Kim, Jihoon; Jung, Jae Hung; Jo, Halim; Kim, Myung Ha; Kang, Dae Ryong; Kim, Hee Man.
Afiliação
  • Kim J; Department of Medicine, Yonsei University Wonju College of Medicine, Wonju, South Korea.
  • Jung JH; Department of Urology, Yonsei University Wonju College of Medicine, Wonju, South Korea.
  • Jo H; Center of Evidence Based Medicine, Institute of Convergence Science, Yonsei University, Seoul, South Korea.
  • Kim MH; Department of Medicine, College of Medicine, Seoul St. Mary's Hospital, The Catholic University of Korea, Seoul, South Korea.
  • Kang DR; Yonsei Wonju Medical Library, Yonsei University Wonju College of Medicine, Wonju, South Korea.
  • Kim HM; Center of Biomedical Data Science, Yonsei University Wonju College of Medicine, Wonju, South Korea.
Scand J Gastroenterol ; 58(12): 1412-1421, 2023.
Article em En | MEDLINE | ID: mdl-37517000
ABSTRACT
BACKGROUND AND

AIMS:

There are limited data on the association between uterine cervical cancer (UCC) and inflammatory bowel disease (IBD), which includes Crohn's disease (CD) and ulcerative colitis (UC).

METHODS:

This systematic review and meta-analysis assessed the risk of UCC in patients with IBD. We searched MEDLINE, Embase, Cochrane Library, Scopus, Web of Science, ClinicalTrials.gov, gray literature and conference proceedings for studies published before 21 January 2022. Two reviewers independently screened studies, extracted data and assessed quality using the Newcastle-Ottawa Scale. Subgroup analyses were based on IBD type, biologic era, immunosuppression status, study location and design, and publication status. Fifteen studies were included.

RESULTS:

The pooled relative risk (RR) of UCC in IBD was 1.34 (95% confidence interval [CI], 1.07-1.69; I2 = 53.4%). In subgroup analyses, the pooled RRs of UCC in CD and UC were 1.18 (95% CI, 0.97-1.42) and 1.50 (95% CI, 1.01-12.21), respectively. The pooled RRs of UCC in pre-biologic and biologic eras were 1.36 (95% CI, 0.83-2.23) and 1.99 (95% CI, 1.03-3.86), respectively.
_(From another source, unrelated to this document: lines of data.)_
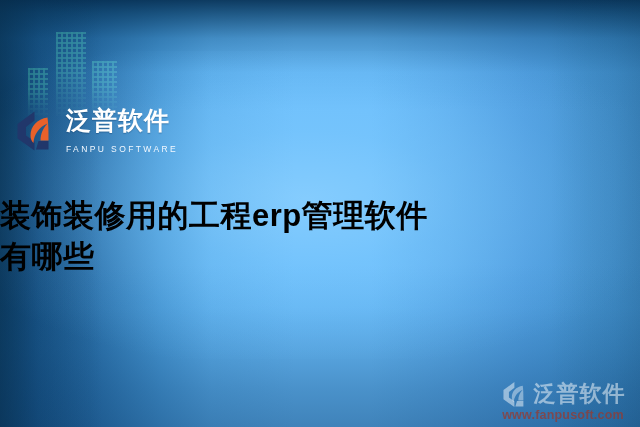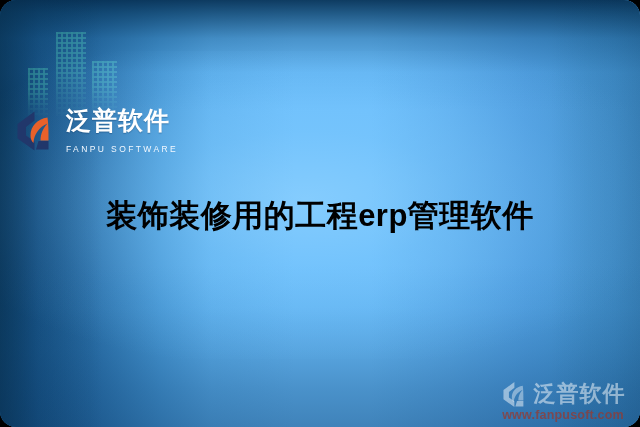"泛普软件" #banner { border-radius: 16px -> none }
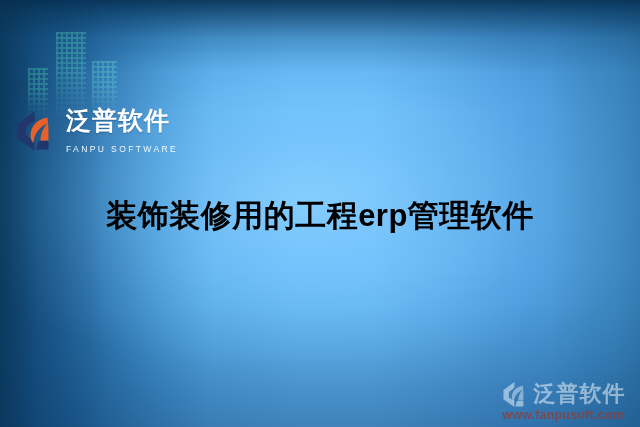"装饰装修用的工程erp管理软件" .headline { text-align: center -> none }
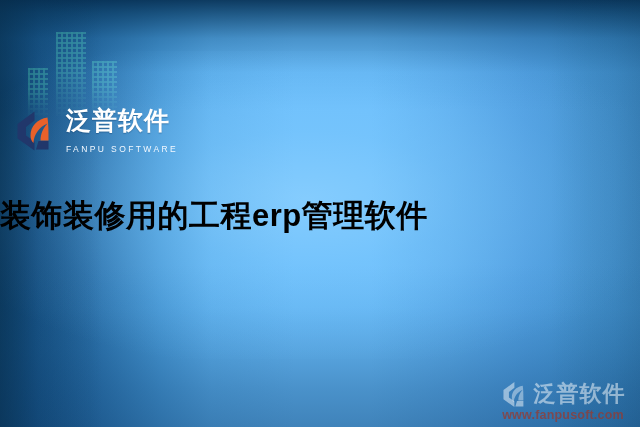"有哪些" span.hl-line { html: none -> <span>有哪些</span> }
The pooled RR of UCC in immunomodulator users was 2.18 (95% CI, 0.81-5.87). The pooled RRs of UCC in Asia, Europe and North America were 5.65 (95% CI, 2.65-12.07), 1.13 (95% CI, 0.96-1.34) and 1.38 (95% CI, 1.10-1.73), respectively.

CONCLUSIONS:

The risk of UCC was significantly increased in IBD, particularly in UC but not in CD, suggesting that women with IBD should undergo regular UCC screening and consider vaccination.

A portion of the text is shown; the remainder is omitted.